Over the next five years, the CPA proposed investing directly in renewables, load management and energy efficiency.
Arthur O’Donnell is editor and associate publisher of the California Energy Markets newsletter. The interviews with economists cited in this article were conducted through a contract with the Energy Foundation with the support of the Hewlett Foundation. Complete texts of the interviews will soon be available on a Web site created by the Foundation.
The California Consumers Power and Conservation Financing Authority was created in the midst of the state's energy crisis, via legislation SBx1-6 that sailed into enactment with virtually no analysis or debate. Popularly known as the California Power Authority (CPA), the agency boasts two major assets: the appointment of public-power legend S. David Freeman as chairman of its five-member board of directors, and the statutory authority to issue up to $5 billion in tax-exempt bonds to build, buy or finance whatever resources it deems necessary to prevent the state from experiencing a repeat of the system emergencies.
"I guess if you want to put a label on it, we're the 'Never Again' crowd," Freeman explains. "Our job is to try to assure as best we can that never again are we plagued with threats of blackouts or price spikes of the kind we had in the past."

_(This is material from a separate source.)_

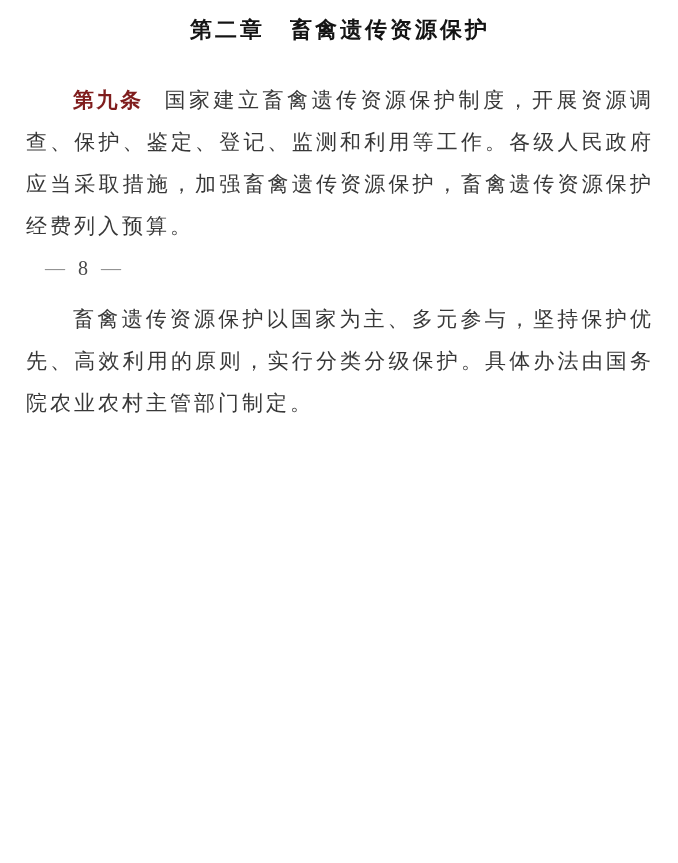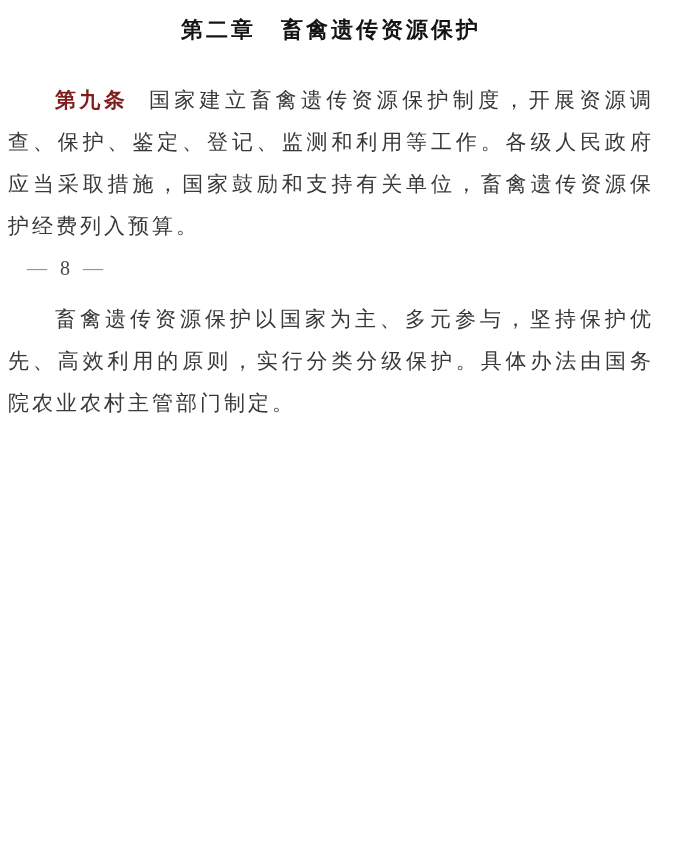"第二章 畜禽遗传资源保护" .page { padding: 11px 10px 0 8px -> 11px 10px 0 26px }
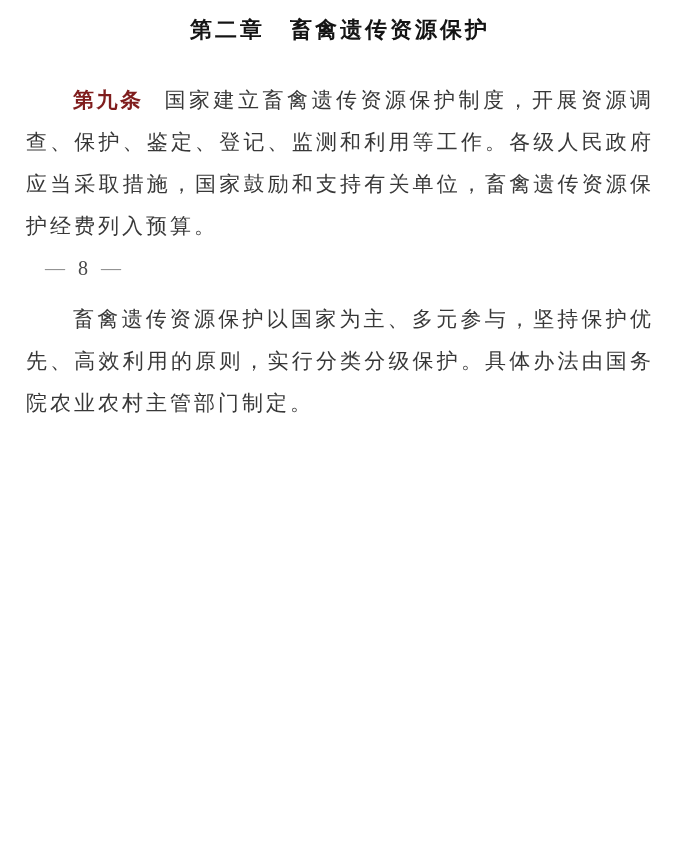"国家建立畜禽遗传资源保护制度，开展资源调查、保护、鉴定、登记、监测和利用等工作。" span { text: 国家鼓励和支持有关单位 -> 加强畜禽遗传资源保护 }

When the agency's board first convened in August 2001, its members, including state treasurer Phil Angelides, hailed the CPA as an heir to the great public-power legacy of Franklin Delano Roosevelt's New Deal, citing the Tennessee Valley Authority and the Bonneville Power Administration as models. But it is another F.D.R. creation, the New York Power Authority, which most closely matches the mission of the new agency. Not surprisingly, Freeman carries executive stints with both TVA and NYPA on his lengthy resume.